Friday, February 29, 2008

The Seed

At the Belvoir Theatre, Company B under the auspices of Neil Armfield presented a relatively new Australian Play THE SEED by Kate Mulvany. Originally presented in the 80 odd seater downstairs as part of the 2007 B Sharp Season, an annually curated season of Co-operative Theatre Companies, the play has been invited to play in the Main House Upstairs. This is a much larger space (300 odd seats). The experiential heat of a close space often covers the faults of a play. But in this bigger space the play is exposed at a comfortable distance from the emotional breaths and instead an objective eye is engaged and the new experience exposes the writing as merely a promising piece of writing by a talented writer. It is very conventional in its construct, character and confrontations – a throwback to Peter Kenna’s family sagas.
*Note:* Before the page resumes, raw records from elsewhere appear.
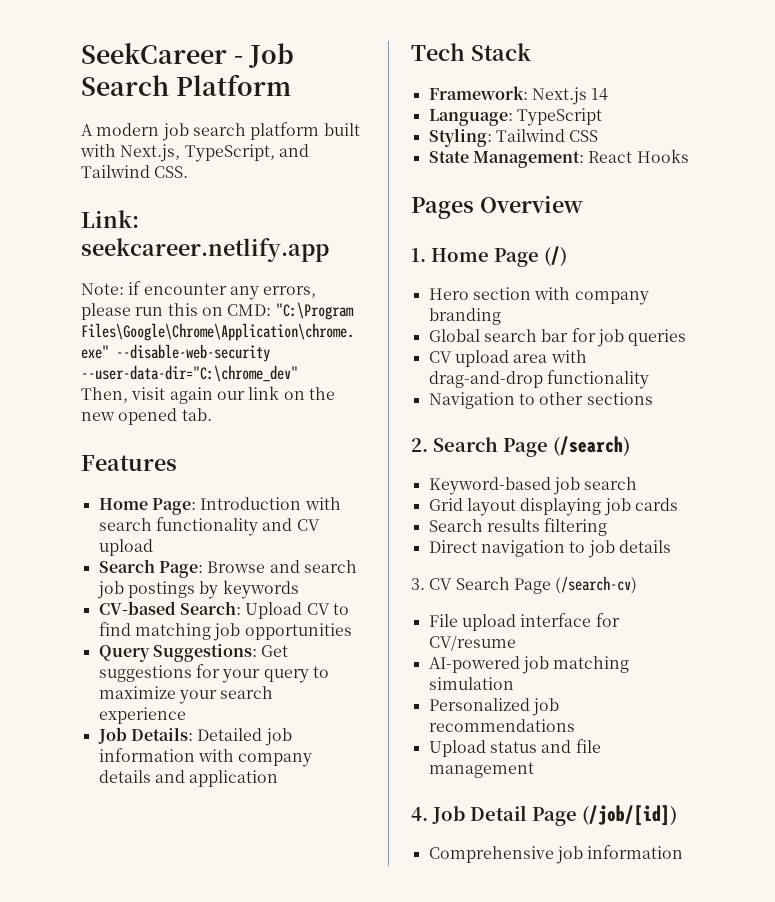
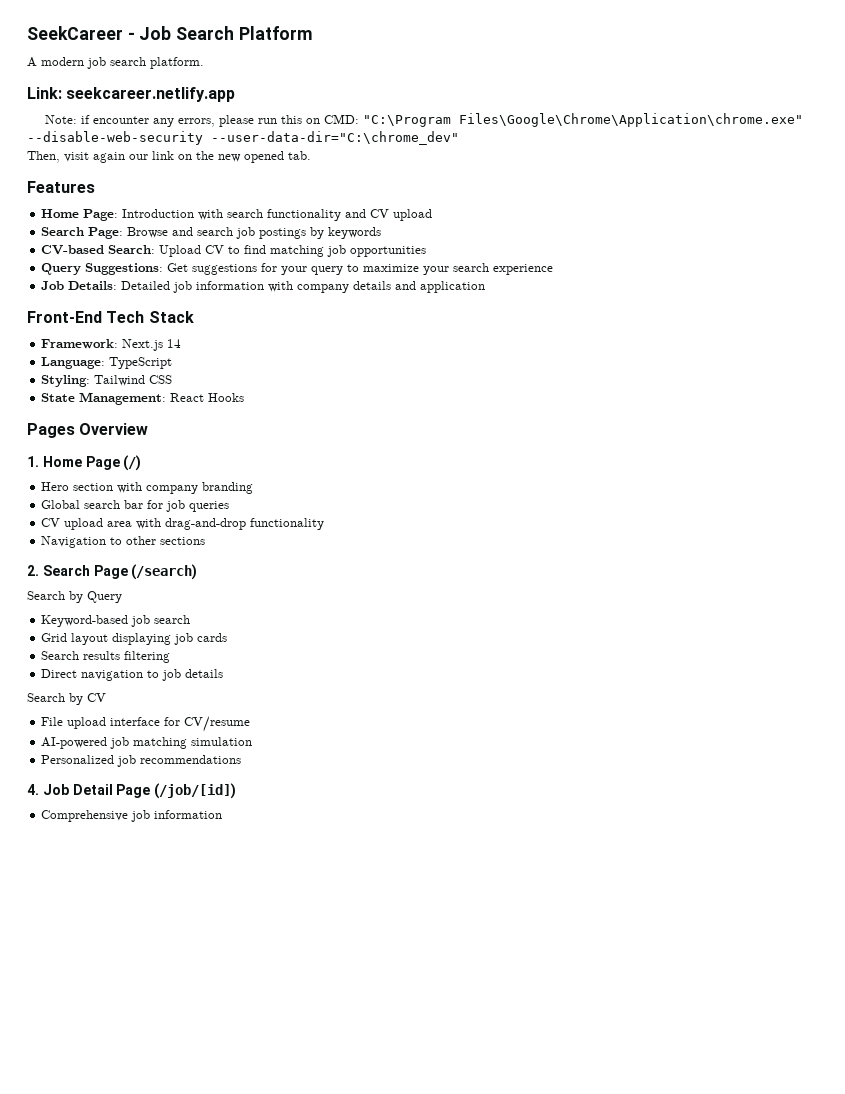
- A modern job search platform built with Next.js, TypeScript, and Tailwind CSS.
+ A modern job search platform.
- Tech Stack
+ Front-End Tech Stack
+ Search by Query
- 3. CV Search Page (/search-cv)
+ Search by CV
- Upload status and file management

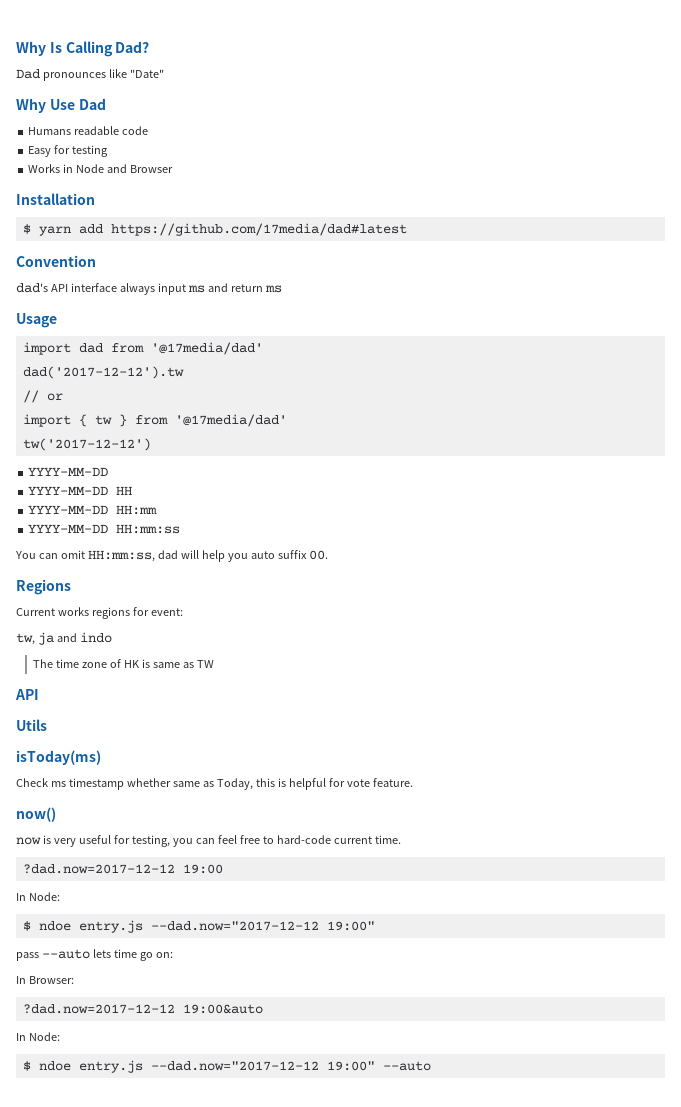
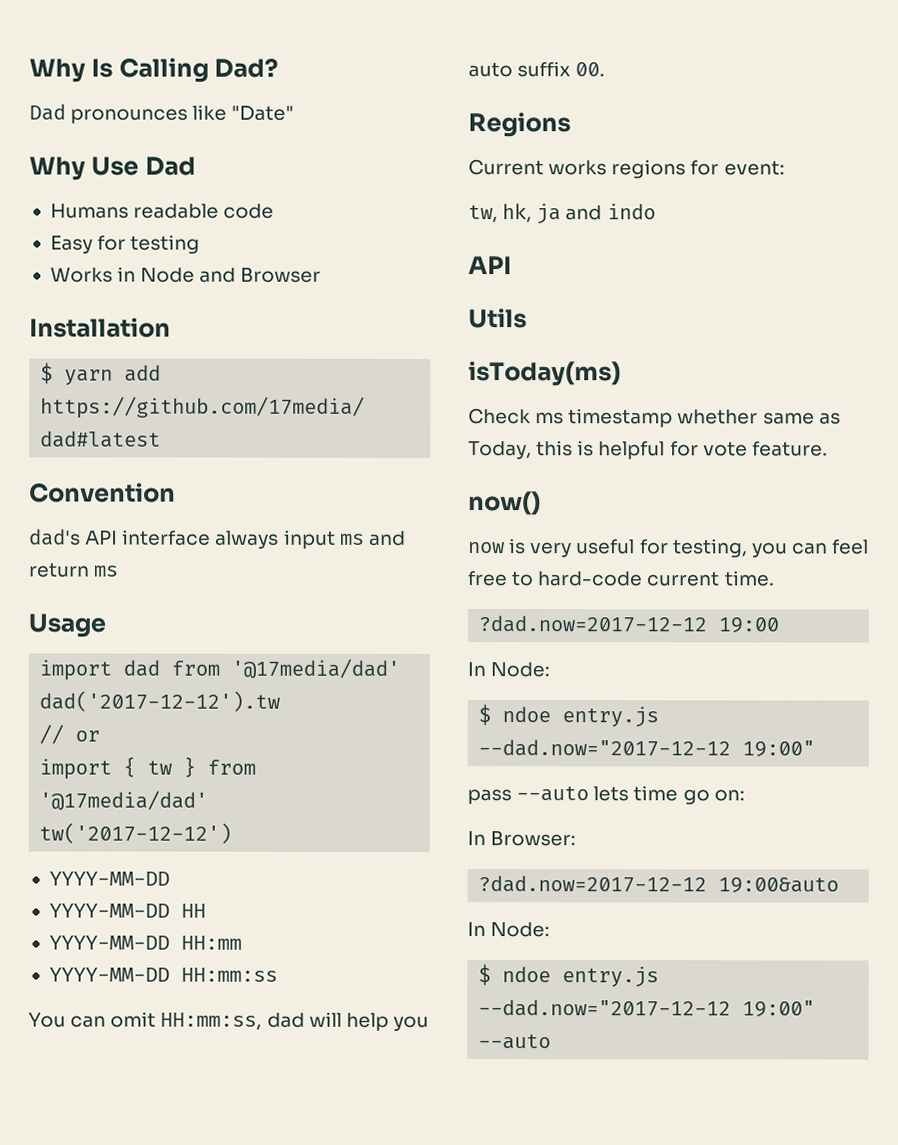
- tw, ja and indo
+ tw, hk, ja and indo
- The time zone of HK is same as TW

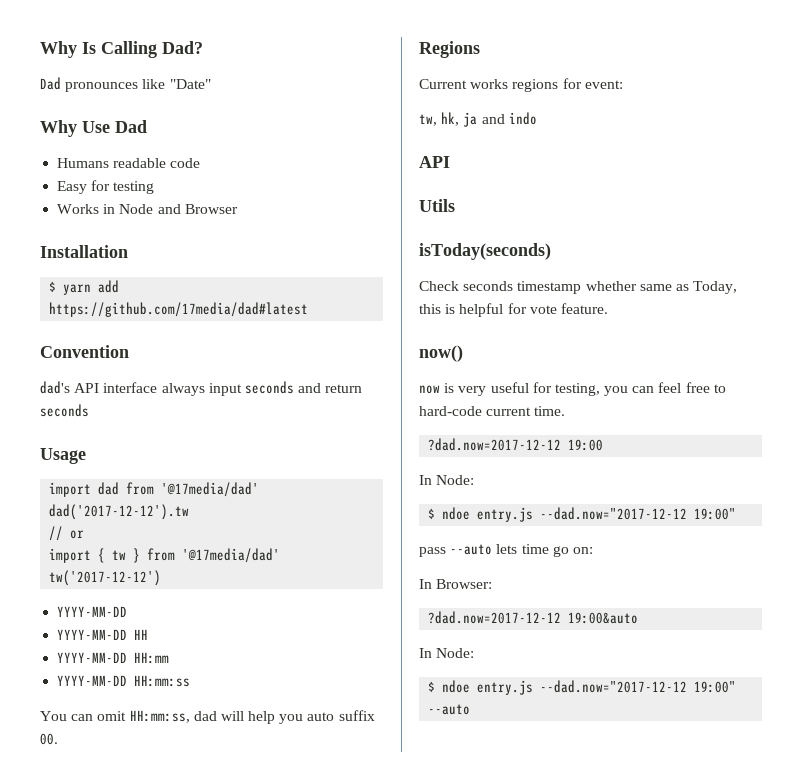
- dad's API interface always input ms and return ms
+ dad's API interface always input seconds and return seconds
- isToday(ms)
+ isToday(seconds)
- Check ms timestamp whether same as Today, this is helpful for vote feature.
+ Check seconds timestamp whether same as Today, this is helpful for vote feature.

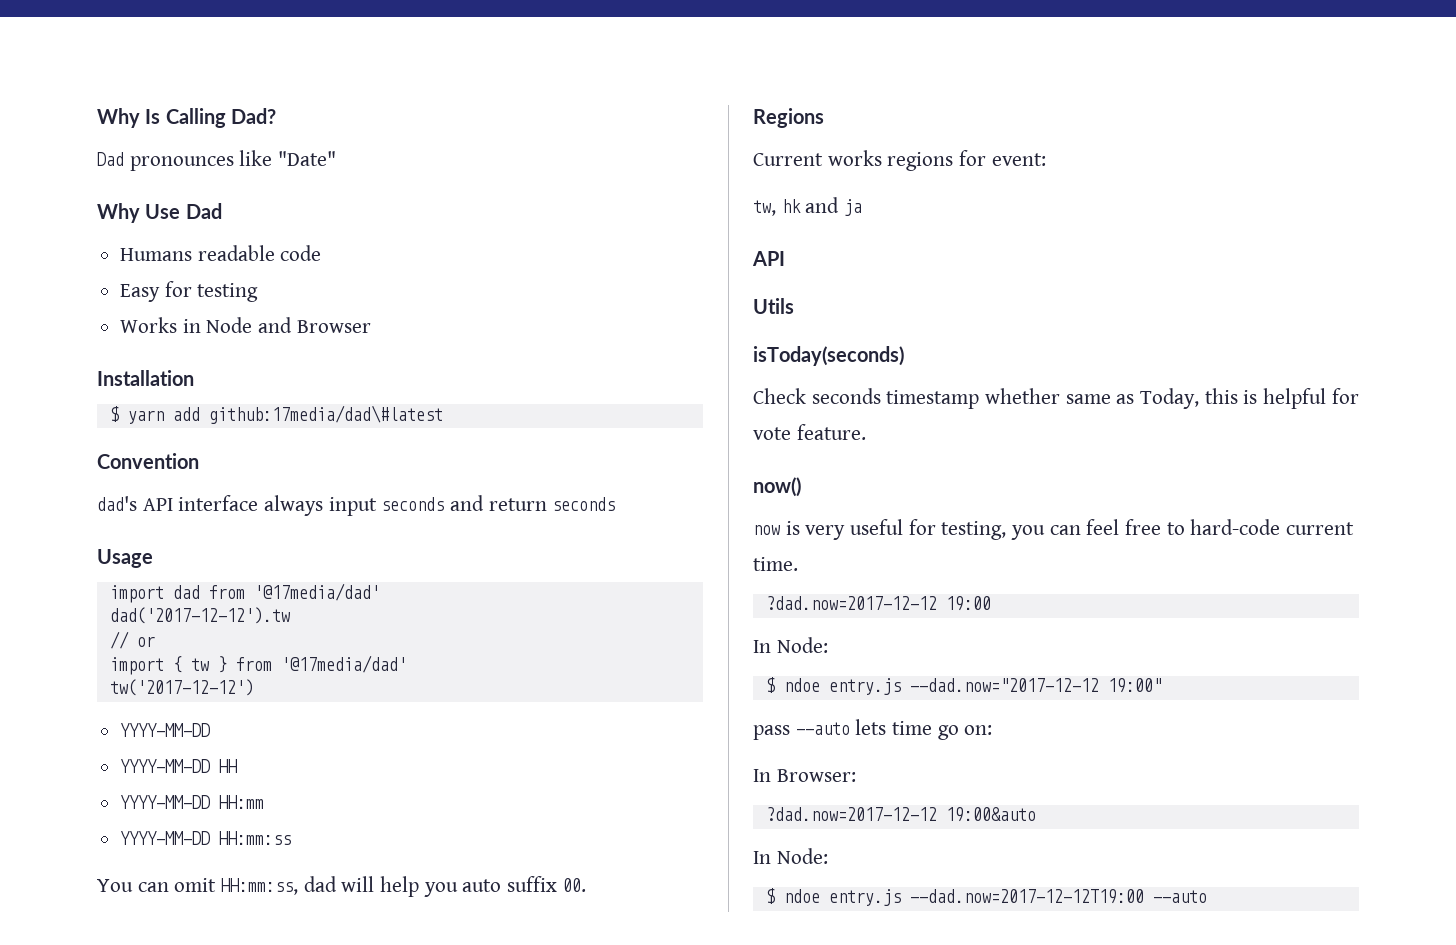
- $ yarn add https://github.com/17media/dad#latest
+ $ yarn add github:17media/dad\#latest
- tw, hk, ja and indo
+ tw, hk and ja
- $ ndoe entry.js --dad.now="2017-12-12 19:00" --auto
+ $ ndoe entry.js --dad.now=2017-12-12T19:00 --auto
It has too many things going on: an IRA fantasist , a Vietnam Veteran , Agent Orange , sterility, pill popping, kleptomania are some of the offers The play lacks fluidity (One longs for Martin MacDonagh’s skill) and often loses the audience’s commitment. Restlessness ensues. Martin Vaughan gives a veteran’s performance of some skill. Danny Adcock and the writer herself, Kate Mulvany are stalwart supports. The Design elements Sets, Costume, Lighting and Sound are merely adequate. Little real Dramaturgy seems to have happened from its original presentation to this Main House transfer. It was a disappointing night in the theatre considering the Hype projected about it.